Le pouvoir du juge des référés en matière de provision
Le juge constate d’abord que l’obligation du locataire n’est pas sérieusement contestable pour les loyers. Il accorde donc une provision sur ce fondement légal précis. « Selon l’article 835 alinéa 2 du code de procédure civile, dans les cas où l’existence de l’obligation n’est pas sérieusement contestable, le président du tribunal statuant en référé peut toujours accorder une provision au créancier. » (Tribunal judiciaire de Tarascon, le 17 juin 2025, n°25/00260) Cette décision rappelle la nature préventive et rapide de la juridiction des référés. Elle permet d’assurer une protection immédiate des créances certaines sans préjuger du fond.
La délimitation des pouvoirs du juge des référés
Le juge refuse ensuite une demande de dommages-intérêts pour réticence abusive. Il estime que cette appréciation relève des juges du fond et non de sa compétence. Cette distinction stricte préserve le caractère non définitif des mesures d’urgence. Elle évite toute empiètement sur l’office du juge du fond qui statue au principal. La portée de l’ordonnance est ainsi clairement circonscrite à des mesures conservatoires ou provisionnelles.
Le contrôle judiciaire des clauses pénales
Le juge réduit ensuite la clause pénale sollicitée par la société créancière. Il exerce son pouvoir modérateur sans délégation et en toute souveraineté. « En vertu de l’article 1152 ancien du code civil, devenu 1231-5, le juge peut réduire d’office une clause pénale si elle est manifestement excessive. » (Tribunal judiciaire de Paris, le 24 avril 2025, n°18/04394) Cette intervention protège le débiteur contre des sanctions disproportionnées. Elle affirme le rôle équilibrateur du juge face à la liberté contractuelle.

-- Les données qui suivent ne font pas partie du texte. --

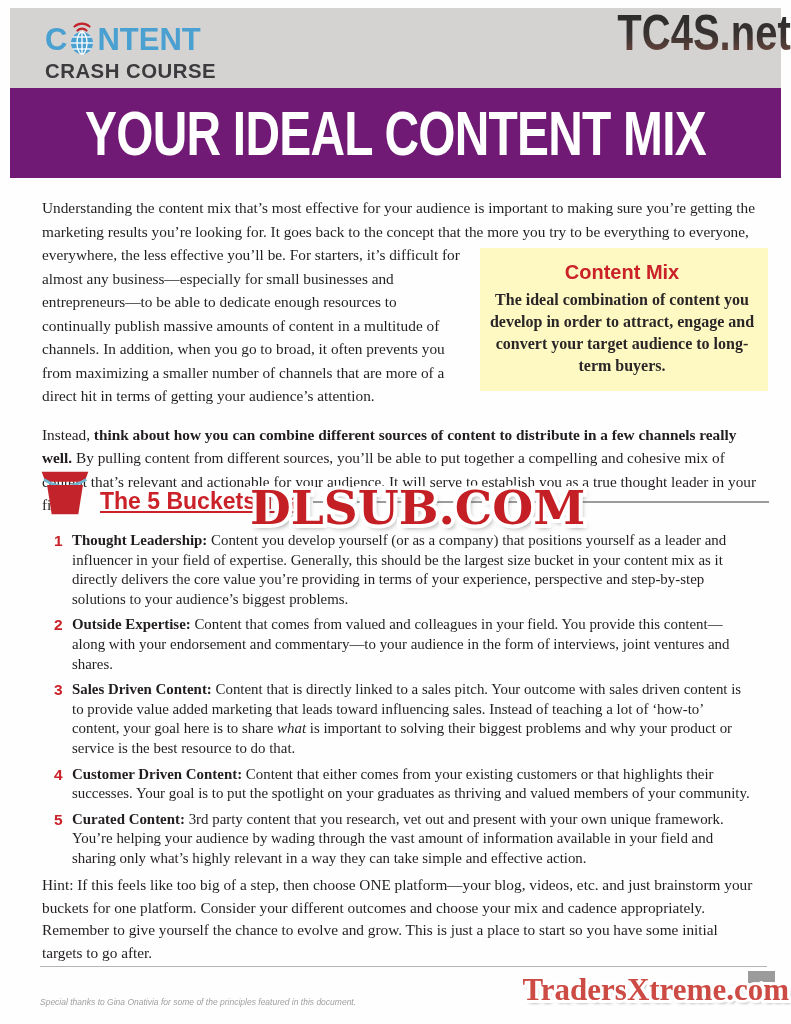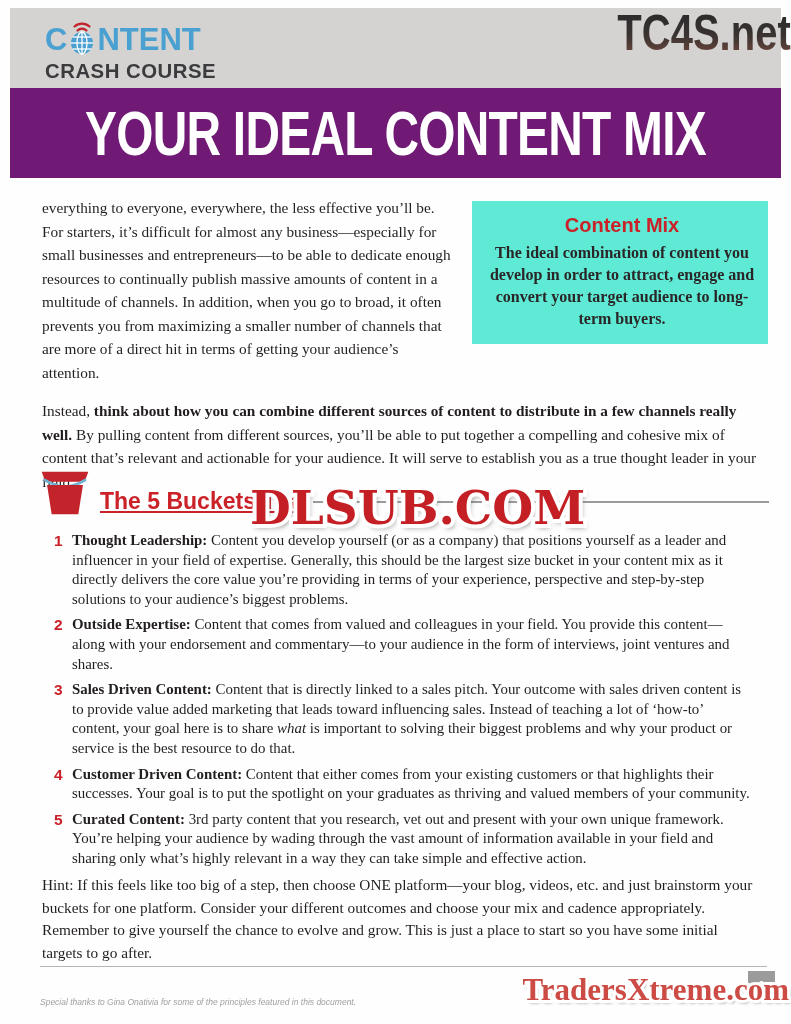--- a/index.html
+++ b/index.html
@@ -115,7 +115,7 @@
 
   <div class="content-top">
     <p class="intro">
-      <span class="mixbox">
+      <span>Understanding the content mix that’s most effective for your audience is important to making sure you’re getting the marketing results you’re looking for. It goes back to the concept that the more you try to be </span><span class="mixbox">
           <span class="mixbox-title">Content Mix</span>
           <span class="mixbox-body">The ideal combination of content you develop in order to attract, engage and convert your target audience to long-term buyers.</span>
         </span><span>everything to everyone, everywhere, the less effective you’ll be. For starters, it’s difficult for almost any business—especially for small businesses and entrepreneurs—to be able to dedicate enough resources to continually publish massive amounts of content in a multitude of channels. In addition, when you go to broad, it often prevents you from maximizing a smaller number of channels that are more of a direct hit in terms of getting your audience’s attention.</span>

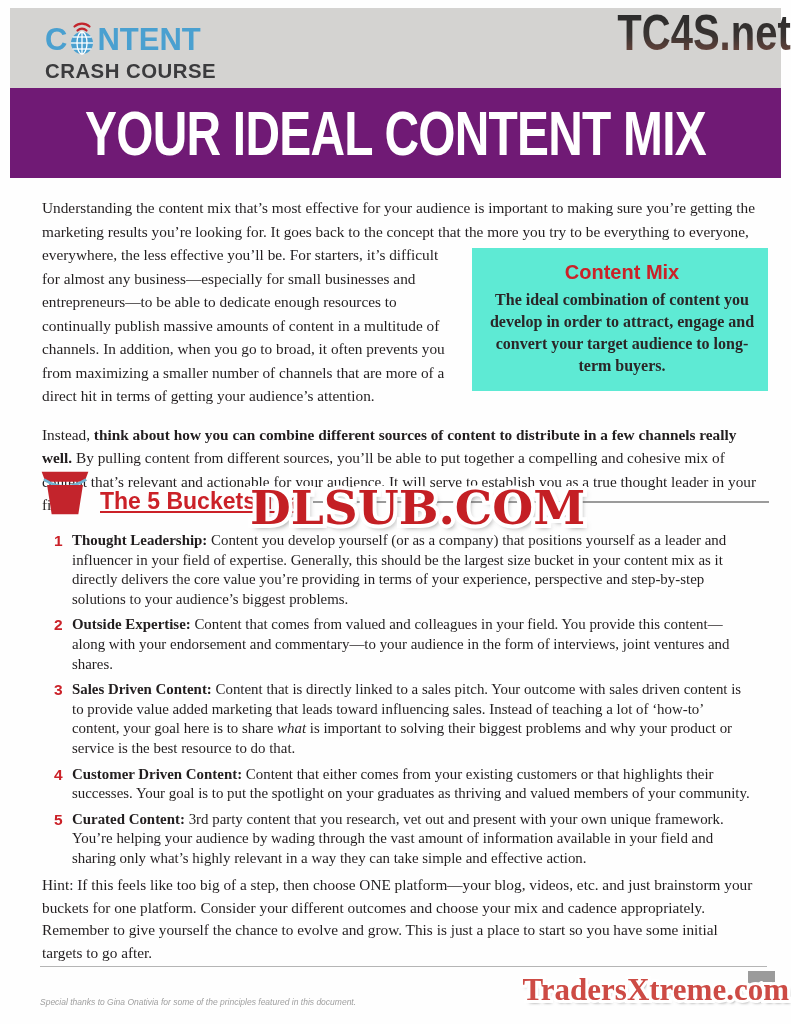--- a/index.html
+++ b/index.html
@@ -25,8 +25,8 @@
   .content-top{position:absolute;left:42px;width:726px;top:196px;font-size:15.3px;line-height:23.5px;}
   .content-top p{margin:0;}
   p.instead{margin-top:15px;clear:both;}
-  .mixbox{display:block;float:right;width:268px;background:#5eead4;margin:5px 0 8px 16px;
-          padding:13px 12px 14px 16px;text-align:center;}
+  .mixbox{display:block;float:right;width:268px;background:#fef9c3;margin:5px 0 8px 16px;
+          padding:13px 12px 14px 8px;text-align:center;}
   .mixbox-title{display:block;font-family:"Liberation Sans",sans-serif;font-weight:bold;
                 font-size:20px;color:#cb2128;margin-bottom:6px;line-height:1.1;}
   .mixbox-body{display:block;font-weight:bold;font-size:16px;line-height:22px;color:#2a2627;}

L’exigence de preuve pour les demandes accessoires
Enfin, le juge rejette les demandes de frais de gestion et limite l’indemnité au titre de l’article 700 du CPC. Il motive ces refus par l’absence de justificatifs suffisants dans le dossier. Cette rigueur procédurale impose au demandeur de fonder intégralement ses prétentions. Elle garantit que la décision de justice repose sur des éléments concrets et vérifiables. La charge de la preuve incombe toujours à la partie qui réclame un avantage.